Category Archives: Marketing your Project

Review or Bust

Review or Bust

This post, requested by one of this blog’s subscribers, fellow author Joy Sikorski, deals with the task of finding reviewers for one’s books on Amazon—an often daunting task. Readers often don’t realise the crucial importance of reviews to the life of a book. Without a sufficient number of these, books languish and die.

One approach aimed at alleviating the problem is to ask readers for reviews, either at the beginning, or end of your book, and provide a link to the specific spot on Amazon. This can work, but it requires that a sufficient number of people read your work first. When your book first appears, however, especially if you are a new author, it tends to get lost amongst the millions of others on Amazon. It’s easy to miss. Few readers, few reviews. It’s catch-22 all over again.

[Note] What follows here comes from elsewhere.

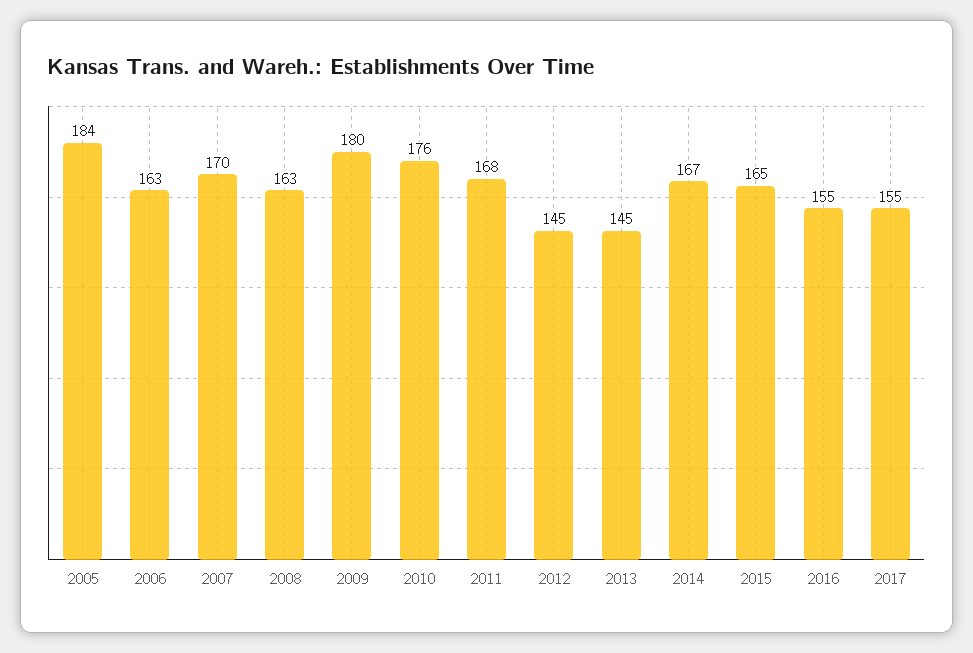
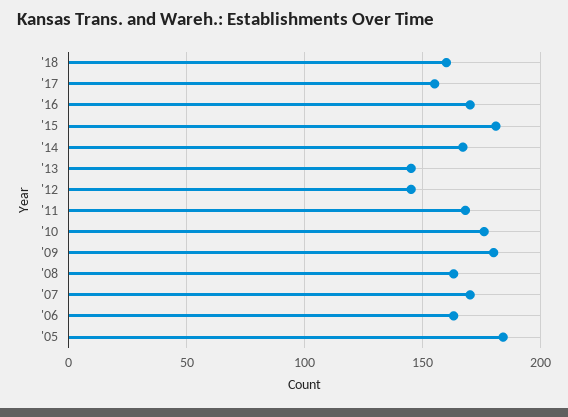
2015: 165 -> 180
2016: 155 -> 170
'18: none -> 160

Joining some of the various book clubs and establishing a dedicated Facebook of your novel may, and, does, help. Yet, there are many who promise reviews on such pages, but never get around to writing them—though we live in hope! One does occasionally strike it lucky through such channels, though.

Yet another method is to run a blog such as this. If you are offering a free service that people find helpful, some conscientious souls may be inclined to reward you by buying your books and offering honest but fair reviews of them. This method, for example, has yielded some success for me.

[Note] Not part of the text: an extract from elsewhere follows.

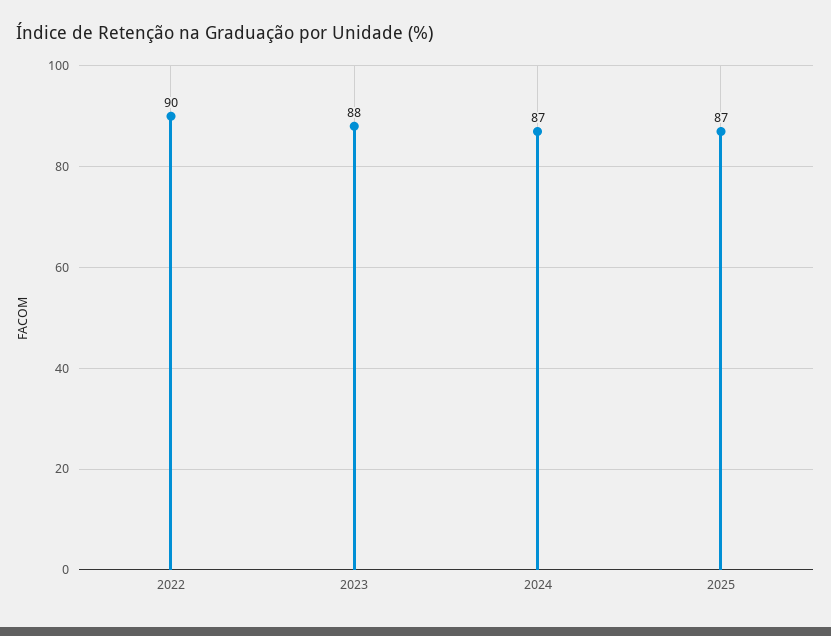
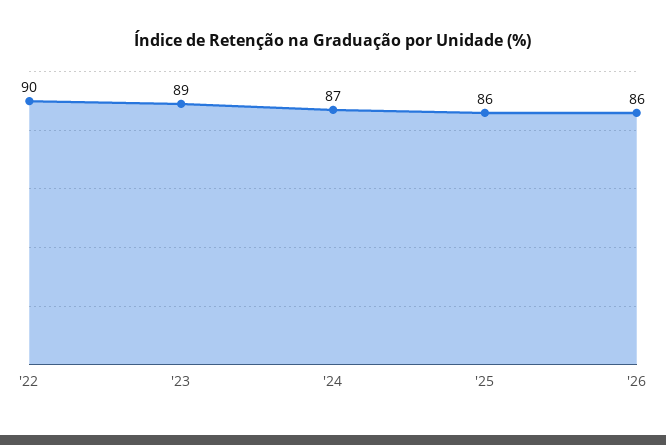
2023: 88 -> 89
2025: 87 -> 86
'26: none -> 86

One surer way is to join a professional site such as the Author’s Marketing Club.

http://www.authormarketingclub.com/

I have subscribed to this site and have found it extremely helpful in a variety of ways. The site provides loads information and insight on how best to market your book. It develops and offers many tools that make marketing your novel(s) easier. The site offers a specific tool (reviewer-grabber tool) that identifies reviewers on Amazon in your genre and lists their email addresses for you. It even offers a template letter showing the ideal way to word your request. It is then up to you to email these reviewers, offer to send them your book as a gift, and request they review it. Because these reviewers have an established track record (which you can check with the tool), the chances are that you will receive a number of positive responses through this method. You do have to be a paid-up member of the club to benefit from this, though.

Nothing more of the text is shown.